= TASK DESCRIPTION =
Beginning with the first line below, output every record verbatim and leave out the images.
----------------
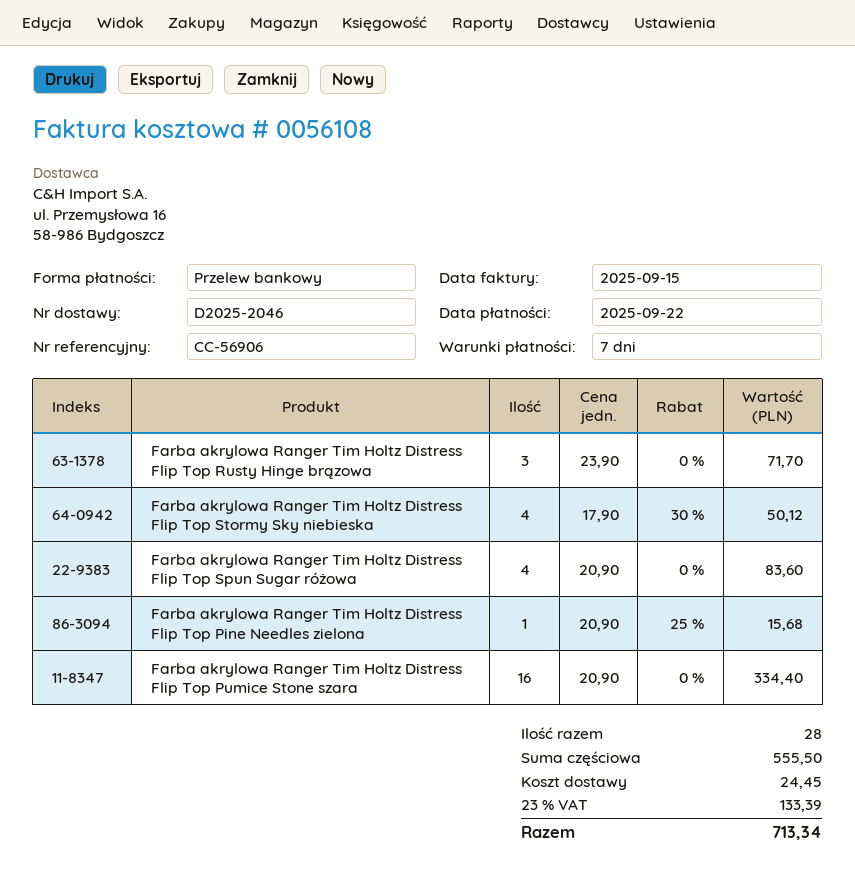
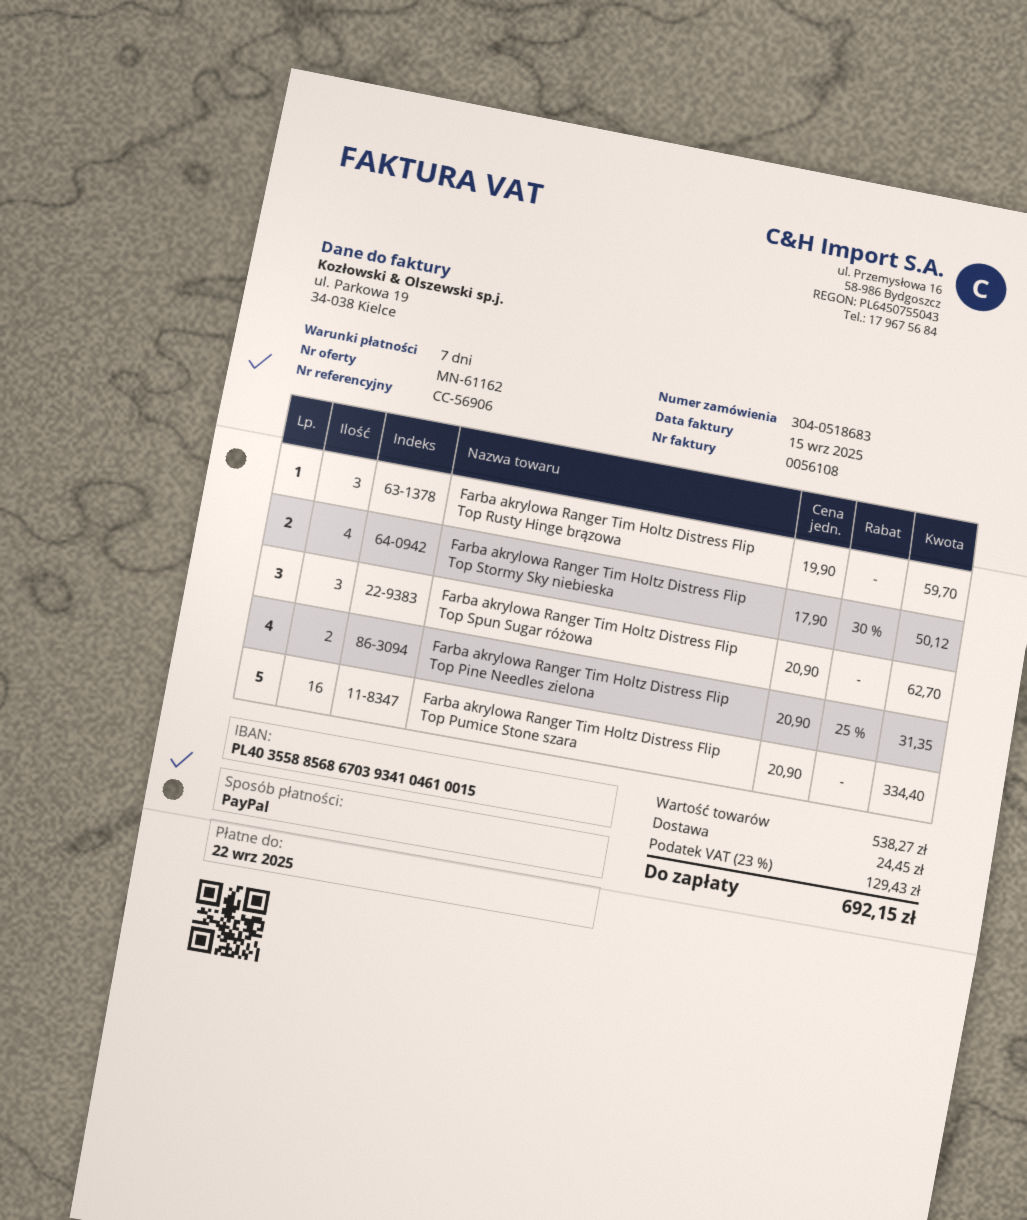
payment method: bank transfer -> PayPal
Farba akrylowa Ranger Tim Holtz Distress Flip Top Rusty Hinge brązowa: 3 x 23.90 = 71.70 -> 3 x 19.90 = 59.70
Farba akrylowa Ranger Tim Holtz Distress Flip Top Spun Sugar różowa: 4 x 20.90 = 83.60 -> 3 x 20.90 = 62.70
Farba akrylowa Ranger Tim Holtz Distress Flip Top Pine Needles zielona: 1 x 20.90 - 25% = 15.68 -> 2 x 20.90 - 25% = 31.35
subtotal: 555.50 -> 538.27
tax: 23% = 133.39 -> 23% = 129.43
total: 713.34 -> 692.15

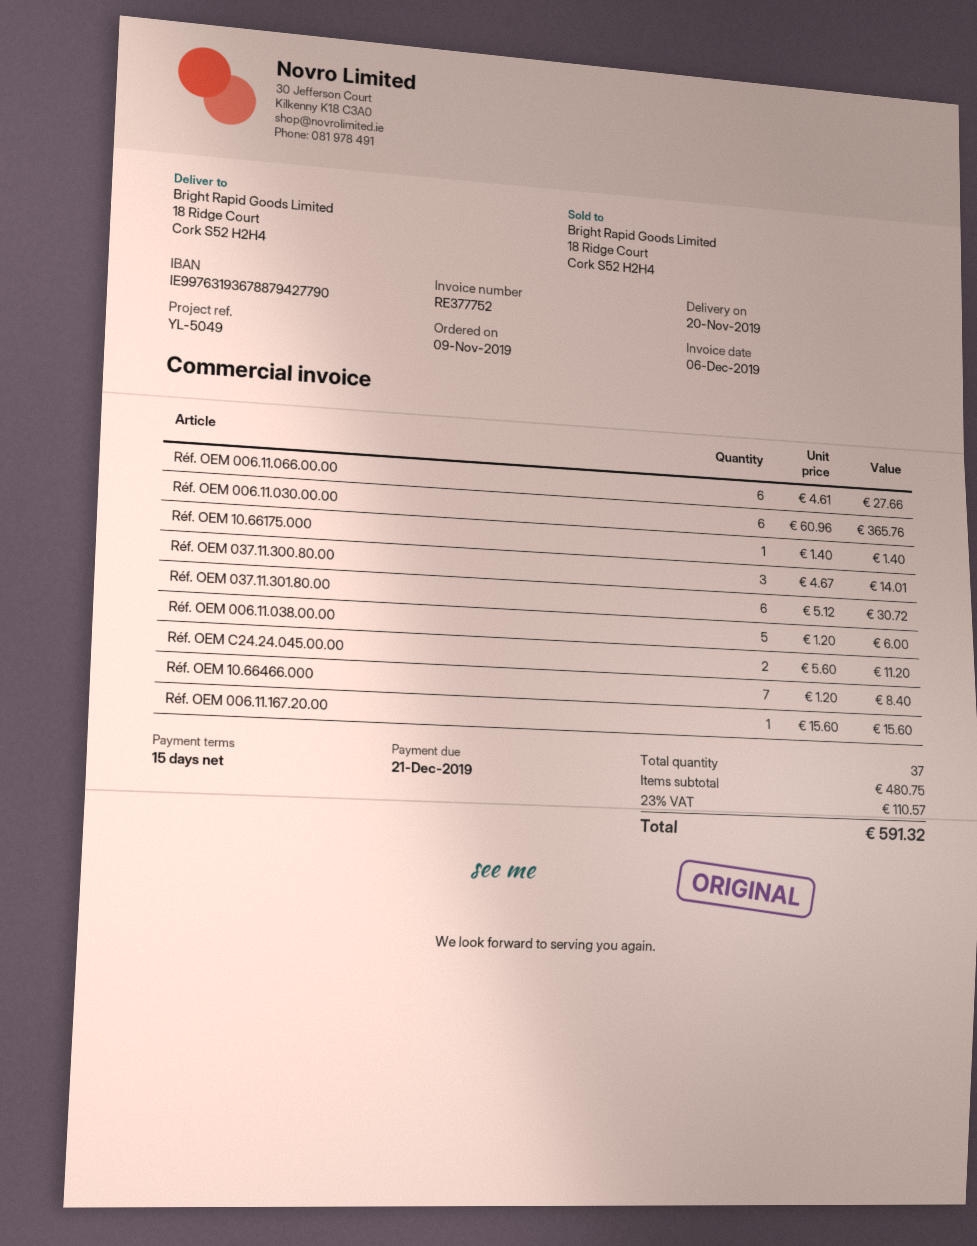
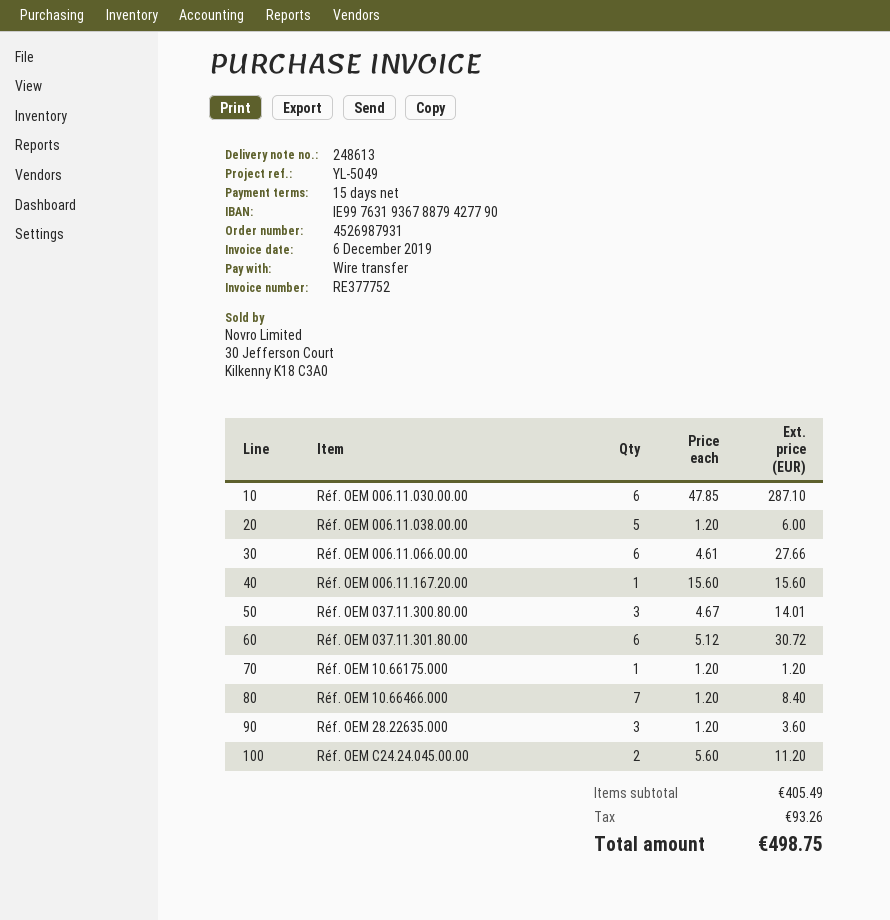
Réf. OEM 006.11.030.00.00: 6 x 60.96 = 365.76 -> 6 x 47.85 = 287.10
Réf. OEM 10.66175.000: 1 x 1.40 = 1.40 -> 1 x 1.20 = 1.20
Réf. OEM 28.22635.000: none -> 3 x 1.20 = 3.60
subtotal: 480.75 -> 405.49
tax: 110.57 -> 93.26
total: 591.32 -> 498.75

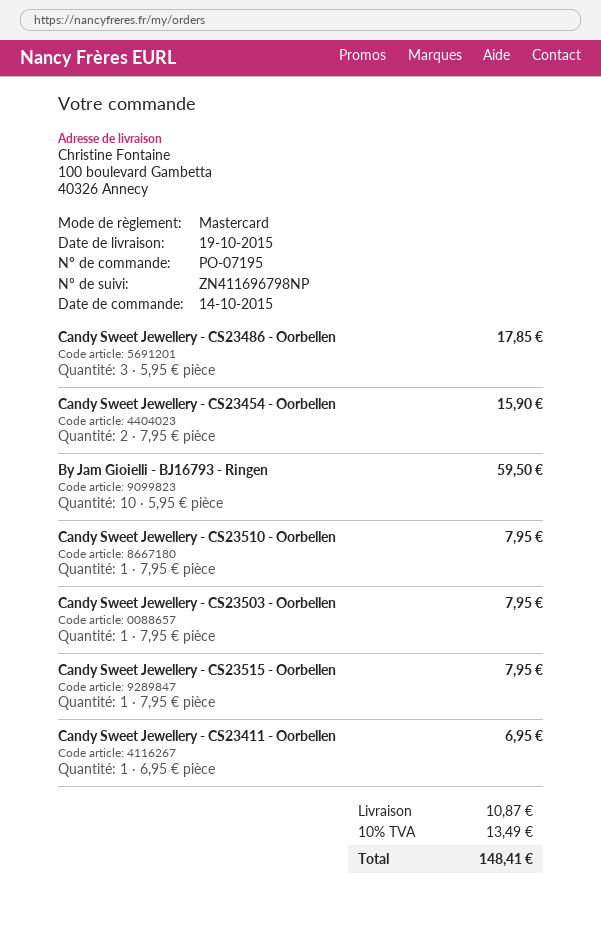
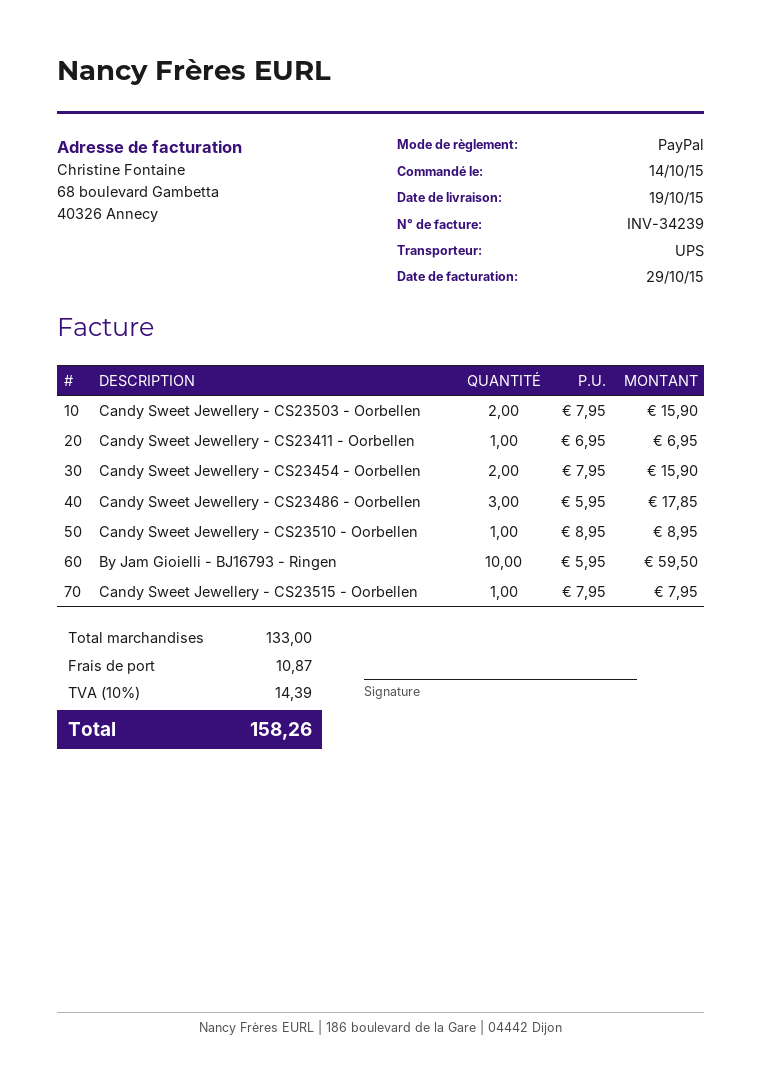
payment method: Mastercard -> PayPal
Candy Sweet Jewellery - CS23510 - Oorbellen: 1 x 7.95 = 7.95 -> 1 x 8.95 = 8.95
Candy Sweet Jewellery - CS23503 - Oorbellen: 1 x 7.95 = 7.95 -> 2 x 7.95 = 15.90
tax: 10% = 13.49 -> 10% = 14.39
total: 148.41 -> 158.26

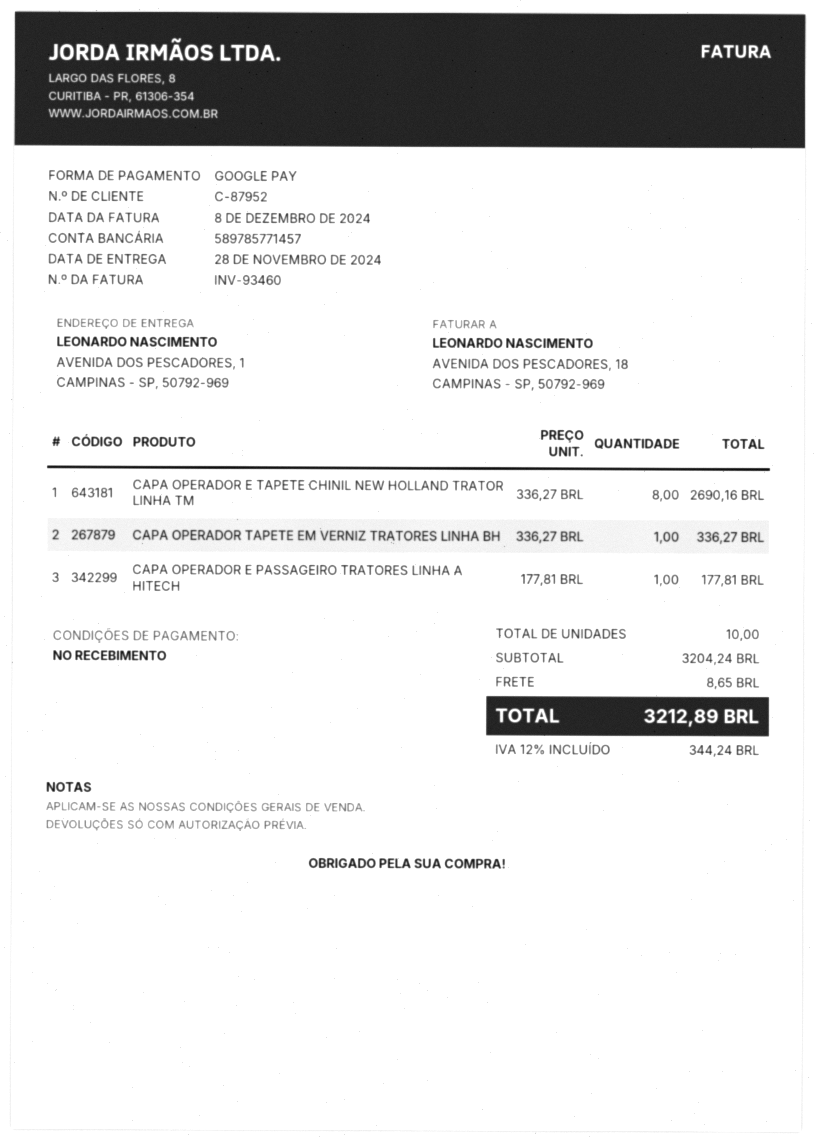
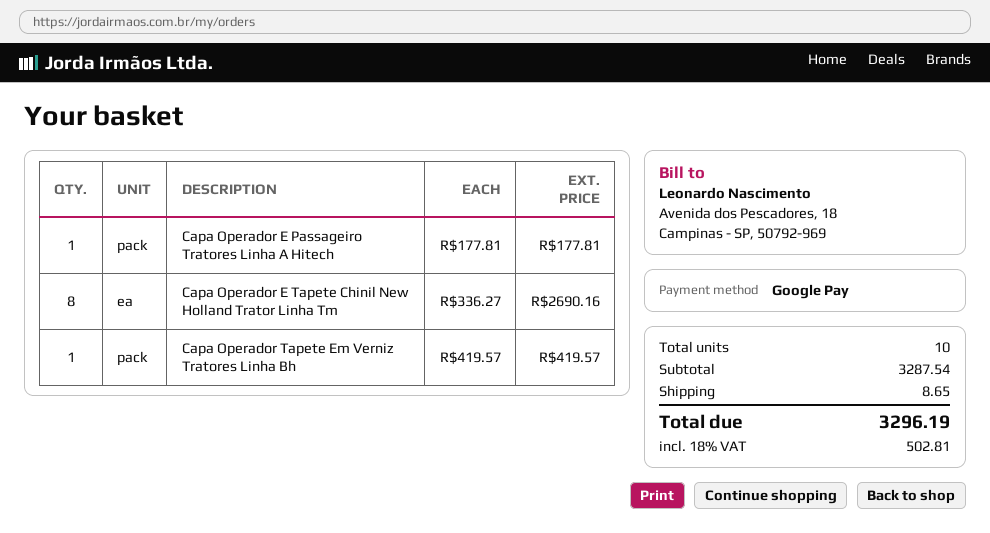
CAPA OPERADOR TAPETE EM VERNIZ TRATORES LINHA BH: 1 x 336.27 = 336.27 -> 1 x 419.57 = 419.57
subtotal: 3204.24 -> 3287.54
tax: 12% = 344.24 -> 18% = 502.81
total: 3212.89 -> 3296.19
----------------
= REPLY TO THE TASK =
payment method: bank transfer -> PayPal
Farba akrylowa Ranger Tim Holtz Distress Flip Top Rusty Hinge brązowa: 3 x 23.90 = 71.70 -> 3 x 19.90 = 59.70
Farba akrylowa Ranger Tim Holtz Distress Flip Top Spun Sugar różowa: 4 x 20.90 = 83.60 -> 3 x 20.90 = 62.70
Farba akrylowa Ranger Tim Holtz Distress Flip Top Pine Needles zielona: 1 x 20.90 - 25% = 15.68 -> 2 x 20.90 - 25% = 31.35
subtotal: 555.50 -> 538.27
tax: 23% = 133.39 -> 23% = 129.43
total: 713.34 -> 692.15

Réf. OEM 006.11.030.00.00: 6 x 60.96 = 365.76 -> 6 x 47.85 = 287.10
Réf. OEM 10.66175.000: 1 x 1.40 = 1.40 -> 1 x 1.20 = 1.20
Réf. OEM 28.22635.000: none -> 3 x 1.20 = 3.60
subtotal: 480.75 -> 405.49
tax: 110.57 -> 93.26
total: 591.32 -> 498.75

payment method: Mastercard -> PayPal
Candy Sweet Jewellery - CS23510 - Oorbellen: 1 x 7.95 = 7.95 -> 1 x 8.95 = 8.95
Candy Sweet Jewellery - CS23503 - Oorbellen: 1 x 7.95 = 7.95 -> 2 x 7.95 = 15.90
tax: 10% = 13.49 -> 10% = 14.39
total: 148.41 -> 158.26

CAPA OPERADOR TAPETE EM VERNIZ TRATORES LINHA BH: 1 x 336.27 = 336.27 -> 1 x 419.57 = 419.57
subtotal: 3204.24 -> 3287.54
tax: 12% = 344.24 -> 18% = 502.81
total: 3212.89 -> 3296.19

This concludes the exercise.